端末が光る。がんばれ、の文字の下で"青シャツあひる"が逆立ちをしている。
[私は〜と思うで括るのは絶対だと思うんだよね。文頭だし]
そして笹森から手引きにならない返事が来た。
単語はすでに英語の教師が添え書きしている。
[主語考えろって]
[主語は、Iじゃないの?]
[ぼくもそれやった!私は思うはとりあえず横に置けって]
まるで誰かから聞いたかのような書き方だった。将又笹森はすでに答えを知っているのだろうか。そのうえで恍けているのか。
星子は言われたとおり、黒鉛で"I think"に横一本線を引いた。"あなた"と"教師"と"生徒"の3つが残る。"彼"はおそらくこの3人の誰かを指すのだろう。難問を出すと言っていた。解けそうにない。
[↑って七尾が言ってたよ~]
新たなメッセージがぶら下がる。星子は英文に戻る。
[あなたが昨日会ったと言ったあの先生は彼が出した答えは正しいと言ったと私は思う]
[↑になるんだけど、違うかな]
2つに分けて送信する。
すぐさまテキストメッセージが増える。
[生徒消えてない?って]
[↑七尾が言ってる]
星子は画面を凝らして固まった。
端末が震える。震え続ける。テキストメッセージではない。七尾文貴の名前が表示されている。一瞬、目の前が白ずんだ。見間違えか。しかし電子板は七尾文貴の文字を表していた。
着信音ボタンを押した。振動が怖くなった。
『"that"は後ろの奴がどんな奴だか説明してんの、授業聞いてりゃ分かるだろ!』
星子は首を竦めた。耳が正常に動く頃には通話は切れている。3秒足らずのことだった。
ピロン……
端末が鳴る。星子は身を震わせた。とても難しい英文と向き合う気にはなれない。だが短い母国語テキストとも向き合う気にもなれない。

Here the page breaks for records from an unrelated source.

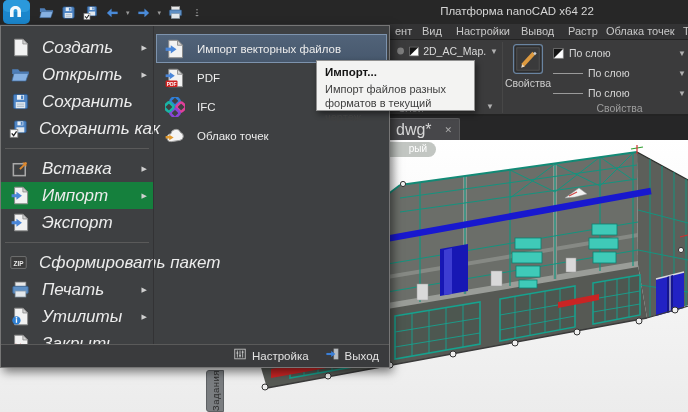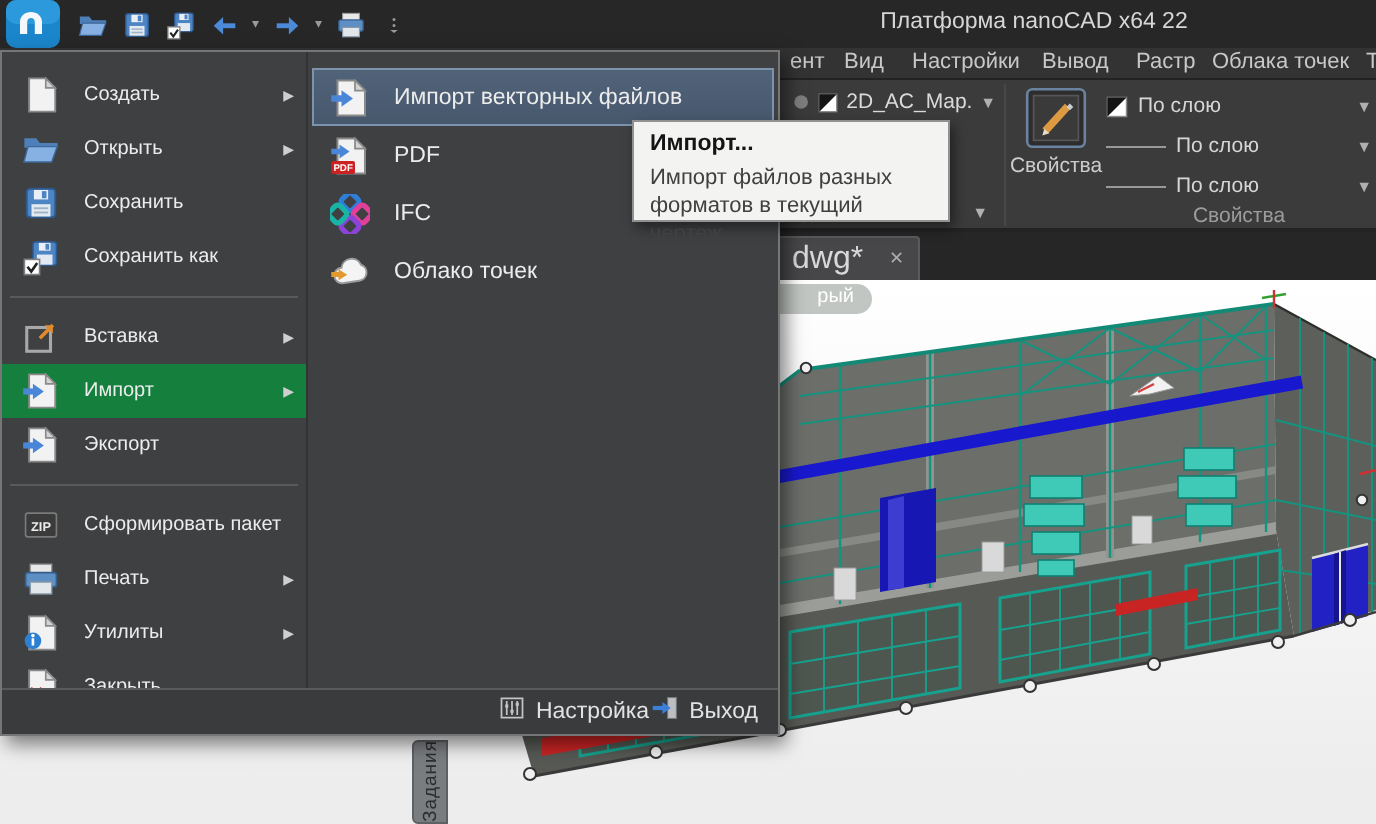--- a/index.html
+++ b/index.html
@@ -61,7 +61,7 @@
   .fm-item { height:27px; display:flex; align-items:center; padding:0 6px 0 8px; cursor:pointer; }
   .fm-item.hl { background:#15803d; }
   .fm-item .ic { width:22px; height:20px; display:inline-flex; align-items:center; justify-content:center; margin-right:11px; }
-  .fm-item .lb { font-size:10px; color:#ececec; white-space:nowrap; }
+  .fm-item .lb { font-size:17px; color:#ececec; white-space:nowrap;font-style:italic; }
   .fm-item .ar { margin-left:auto; font-size:7px; color:#cfcfcf; }
   .fm-sep { height:1px; background:#5a5a5a; margin:6px 4px; }
   .fm-right { flex:1; border-left:1px solid #333335; padding-top:8px; position:relative; }

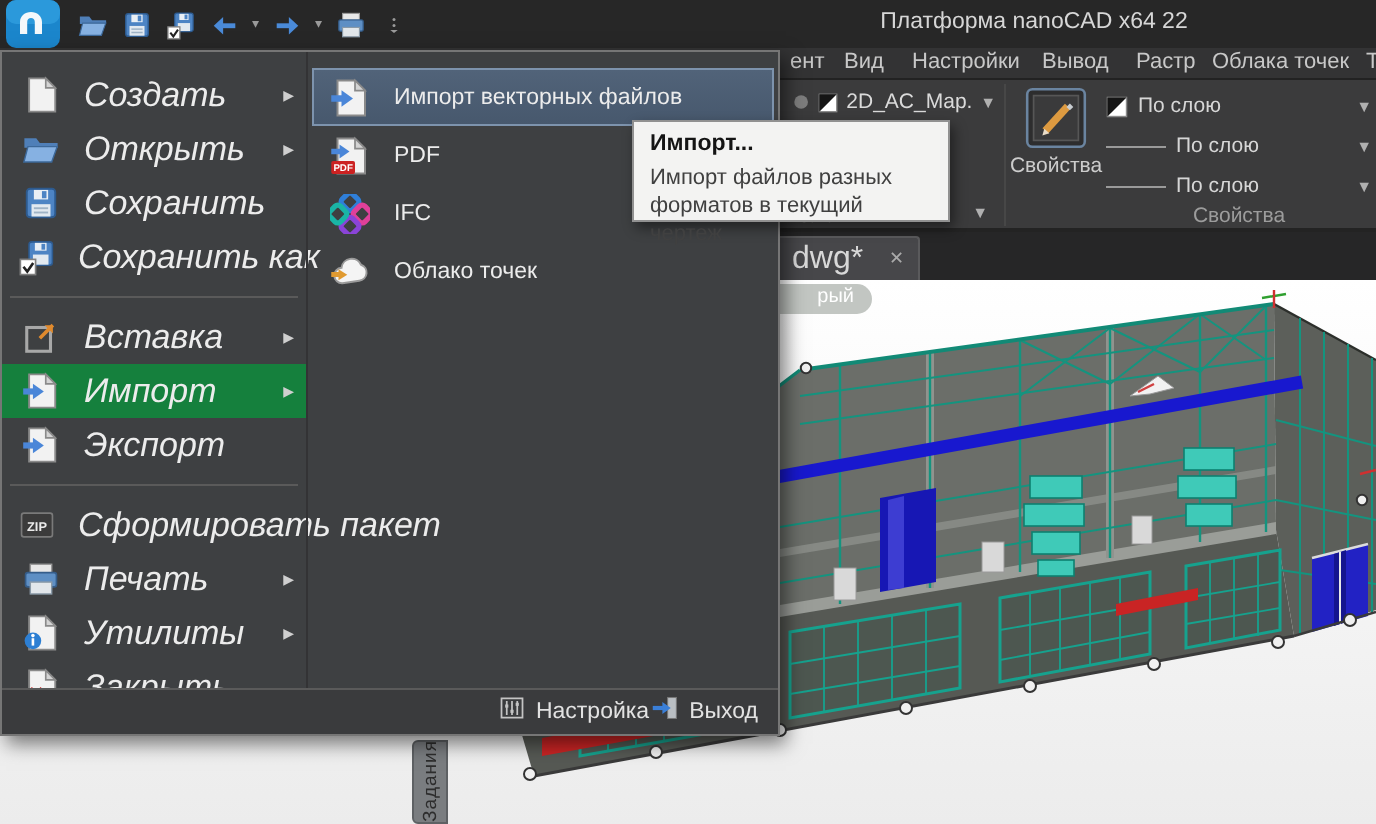--- a/index.html
+++ b/index.html
@@ -69,7 +69,7 @@
   .sm-item.hl { background:linear-gradient(#516379,#47586d); border:1px solid #7d93ad; }
   .sm-item .ic { width:24px; height:22px; display:inline-flex; align-items:center; justify-content:center; margin-right:10px; }
   .sm-item .lb { font-size:11.5px; color:#ececec; white-space:nowrap; }
-  .fm-footer { position:absolute; left:0; bottom:0; width:388px; height:23px; background:#3a3b3d; border-top:1px solid #5a5a5a; display:flex; align-items:center; justify-content:flex-end; padding-right:10px; z-index:2; }
+  .fm-footer { position:absolute; left:0; bottom:0; width:388px; height:23px; background:#3a3b3d; border-top:1px solid #5a5a5a; display:flex; align-items:center; justify-content:flex-end; gap:16px; padding-right:10px; z-index:2; }
   .ft-btn { display:flex; align-items:center; gap:5px; cursor:pointer; }
   .ft-btn .lb { font-size:11.5px; color:#e2e2e2; }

光っている画面をおそるおそる見遣ると、笹森からだ。飛びついて中身を開く。
[怒られちゃったね]
[一緒にいたの?]
[浴衣貸すから来てもらった]
"青シャツあひる"のスタンプが押される。
[で、さっきの分かった?」
星子はもはや返信もできず、絵文字を送信した。
[お節介なのに分かりづらいよねー]
小型スタンプを押す。そして咲菜のアカウントを開いた。
[咲菜ちゃん、こんばんは。笹森くんたちは浴衣だって。可愛いくしてこうね!]
スタンプを探す。"小麦粉うさちゃん"を送る。
[星子ちゃん、こんばんは。連絡ありがとう。笹森くんの浴衣楽しみ]
[今日の課題、終わった?ちょっと難しくて……]
[書くと長いから、電話できる?]
星子は了承すると、電話が掛かってくる。
『that の後ろの単語があるでしょう? 一文目だとthe student。この生徒がどういう生徒なのかを説明しているのよ。だから一旦、この生徒のことは置いておいて、次の先生のところを訳してみて』
星子は課題に黒鉛を走らせる。
「昨日あなたが会ったと言った先生?」
『そう、そう。その先生に褒められた、で、一旦置いた生徒を戻すの。だから、』
英文は黒鉛で光りはじめる。
「なんとなく分かってきた。ありがとう、咲菜ちゃん。すごい!」
『うふふ。偉ぶってみたけど、家庭教師の先生に教えてもらったのよ』
英語の授業で、課題の正解者が読み上げられた。何人かいたようだ。七尾、笹森、咲菜も入っていた。
星子は赤ペンの入った答案を見下ろす。